Overexpression of myoD can turn fibroblasts (cells that lay down the basement matrix in many tissues) into muscle-like cells which express muscle-specific genes and resemble myotomes. MyoD protein has been shown to activate muscle-specific gene expression directly. MyoD also activates expression of p21 waf1/cip1 expression. p21 waf1/cip1 is a small molecule inhibitor of the cyclindependent kinases (CDKs). Inhibition of CDK activity by p21 waf1/cip1 causes arrest at the G1-phase of the cell cycle. myoD expression is therefore responsible for the withdrawal from the cell cycle which is characteristic of differentiated muscle cells. There have now been shown to be four genes, myoD, myogenin, myf5 and mrf4, the expression of each of which has the ability to convert fibroblasts into muscle. The encoded proteins are all members of the helix–loop–helix (HLH) transcription factor family. MyoD is most active as a heterodimer with constitutive HLH transcription factors E12 and E47. The HLH group of proteins therefore produce a diverse range of hetero and homodimeric transcription factors that may each have different activities and roles.
These proteins are regulated by an inhibitor called Id that lacks a DNA-binding domain, but contains the HLH dimerization domain. Therefore, Id protein can bind to MyoD and related proteins, but the resulting heterodimers cannot bind DNA, and hence cannot regulate transcription.

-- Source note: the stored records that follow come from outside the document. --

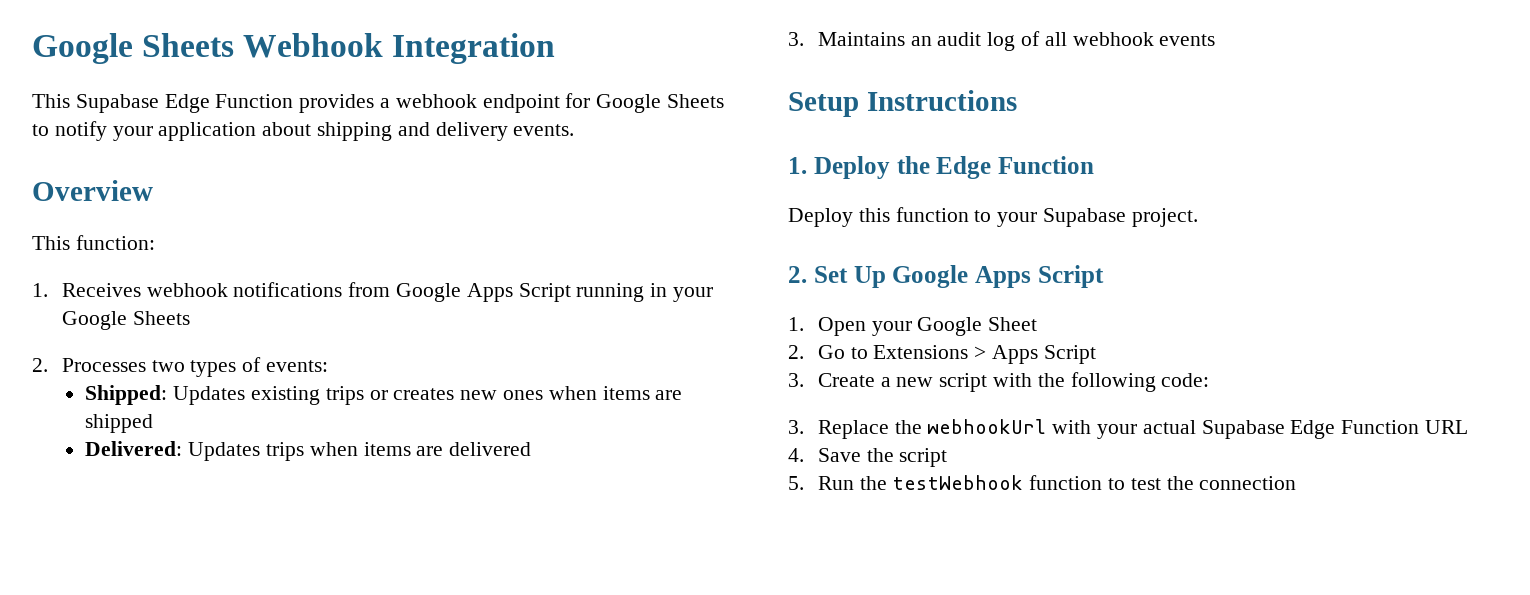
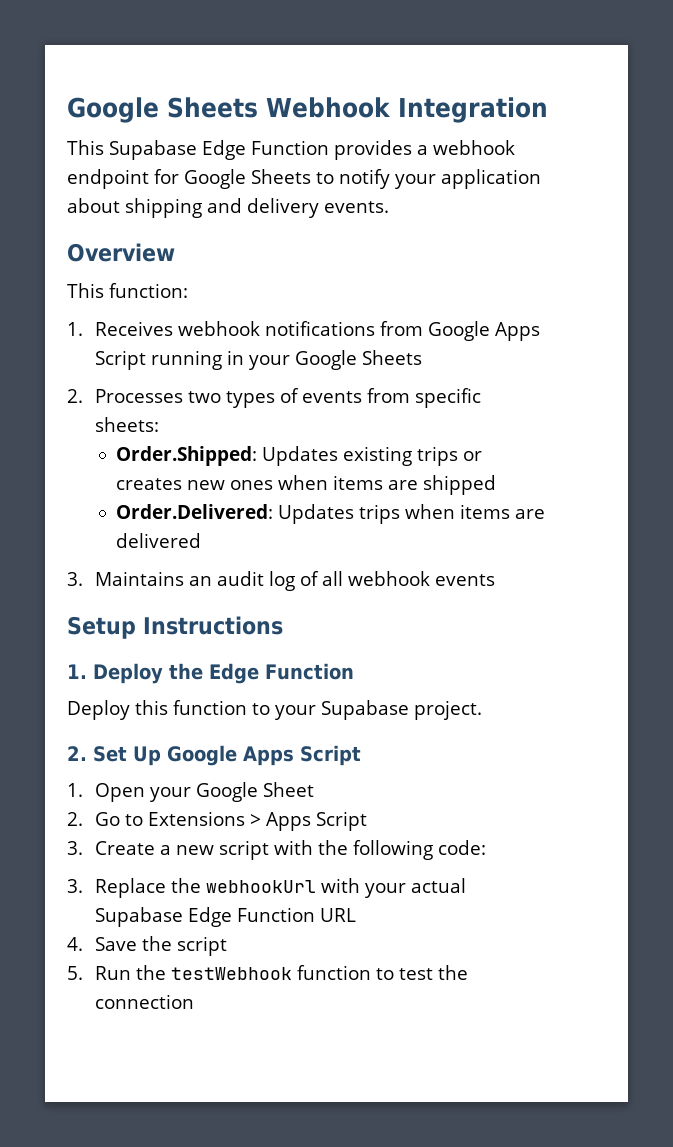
- 2. Processes two types of events:
- Shipped: Updates existing trips or creates new ones when items are shipped
+ 2. Processes two types of events from specific sheets:
+ Order.Shipped: Updates existing trips or creates new ones when items are shipped
- Delivered: Updates trips when items are delivered
+ Order.Delivered: Updates trips when items are delivered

▶Embryonic development: homeodomain proteins- The homeobox is a conserved DNA sequence which encodes the helix–turn–helix DNA binding protein structure called the homeodomain. The homeodomain was first discovered in the transcription factors encoded by homeotic genes of Drosophila. Homeotic genes are responsible for the correct specification of body parts. For example, mutation of one of these genes, Antennapedia, causes the fly to form a leg where the antenna should be. These genes are very important in spatial pattern formation in the embryo. The homeobox sequence has been conserved between a wide range of eukaryotes and homeobox-containing genes have been shown to be important in mammalian development. In Drosophila and mammals, the homeobox genes are arranged in gene clusters in which homologous genes are in the same order. The gene homologs are also expressed in a similar order in the embryo on the anterior to posterior axis. This suggests that the conserved homeobox-encoded DNA-binding domain is characteristic of transcription factors which have a conserved function in embryonic development.